You do have an employee onboarding plan for new hires, right? If not, then you should consider creating one because onboarding new people is one of the most influential parts of their experience at a new company. How employees are welcomed into your company sets the tone for their opinion of the company and how well they are going to perform.
So, why would you not have a plan for bringing in your newest employees?
Think about your company’s process for introducing a new employee. What is the purpose? What culture is conveyed? What do you want the employee to take away from the process?
Poor Employee Onboarding Costs, A Lot
Not having a solid plan for employee onboarding can cost you more than you think. Lack of a good plan will primarily affect you in three ways.
A haphazard approach to onboarding means there probably is no way to tell if the employee truly understands your company’s culture and workflow. They also may not meet the key people in their department due to scheduling conflicts.
A rushed, or seemingly unplanned introduction does not allow the new employee to get to know people or what their functions are in the company. The new employee also won’t know how their job interfaces with veteran team members.

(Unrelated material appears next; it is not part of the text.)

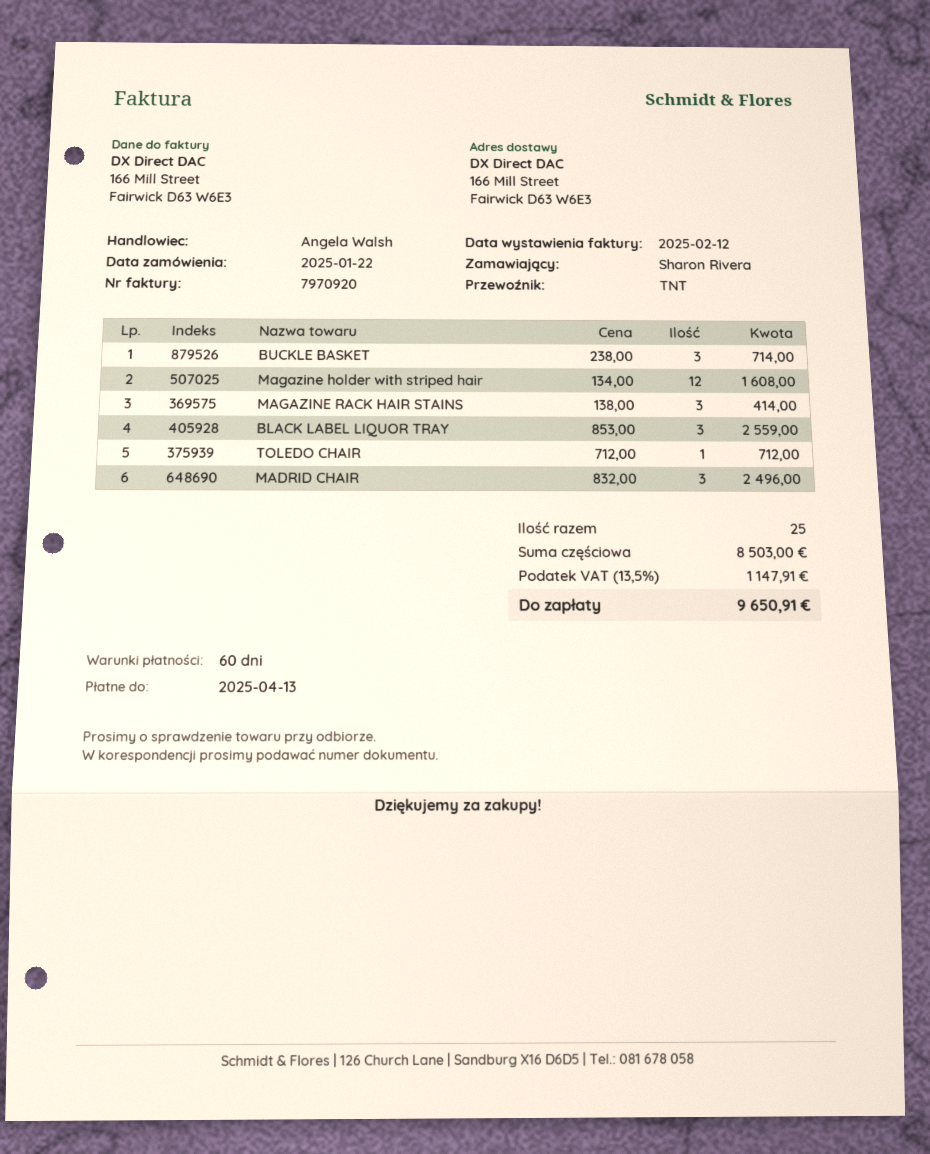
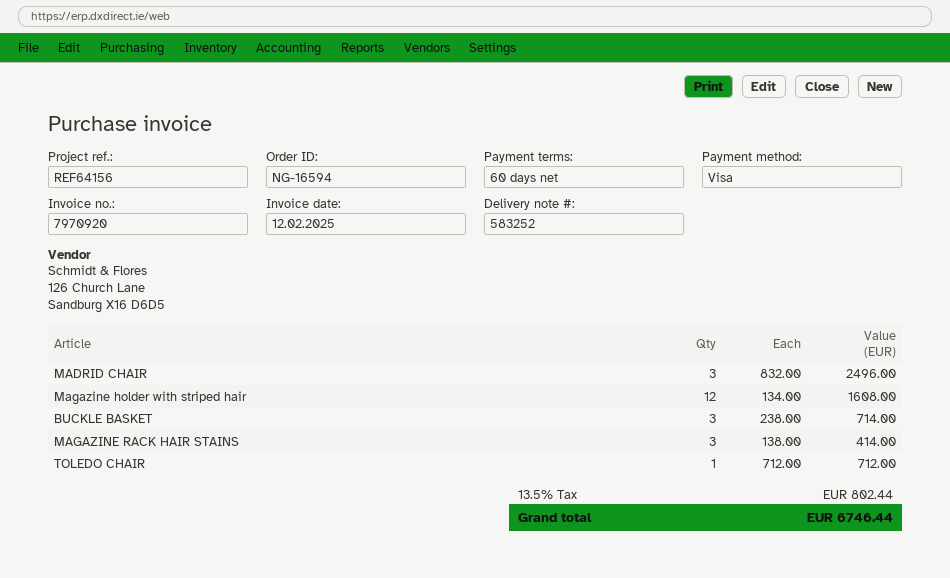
BLACK LABEL LIQUOR TRAY: 3 x 853.00 = 2559.00 -> none
tax: 13.5% = 1147.91 -> 13.5% = 802.44
total: 9650.91 -> 6746.44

An employee who does not go through a thorough onboarding process is more prone to leave a company. According to a Labor Department study, the first year and a half are the critical years in determining how likely the employee is going to to leave a business.
To really see the impact of poor (or non-existent) onboarding, take a look at this infographic.
Here Is How You Create Engaged Employees
If you want to welcome an employee and immediately engage them, take these steps. Take care to design a program so everybody you hire goes through the same steps. This plan should cover executive level employees as well as entry level staff members.
According to a study published by MIT Sloan Management Review, employees said they gained the most from the following steps they went through in their onboarding programs.
They were introduced to key people first, people they would continuously contact. Determine who in your company a new employee will need to see on a consistent basis.
The introductions were informative, not rushed affairs. New hires were allowed to build a relationship, to get to know the people and bond with them. They also learned what the person’s job entailed and how it fit into the company. Employees said meeting these people contributed more to their knowledge about the company than printed material or audio/visual presentations.
First assignments required the new employee to network with other employees. This allowed them to see how their position fit with everybody and taught them about the teamwork of the company.
Mentoring is important, but what new employees need are buddies. People they can ask routine questions without feeling like they might look like the “noob” or feel embarrassed.
Employee Onboarding Is The Trailhead For An Employee’s Journey
The first days of an employee’s career at a new organization set the view and expectations about the company. Capitalize on this time to show them how serious you are about them and how they can immediately become contributing team members.
The degree of investment a new hire decides to put into a company develops at the earliest stages of a job. Don’t let the opportunity to forge favorable impressions escape.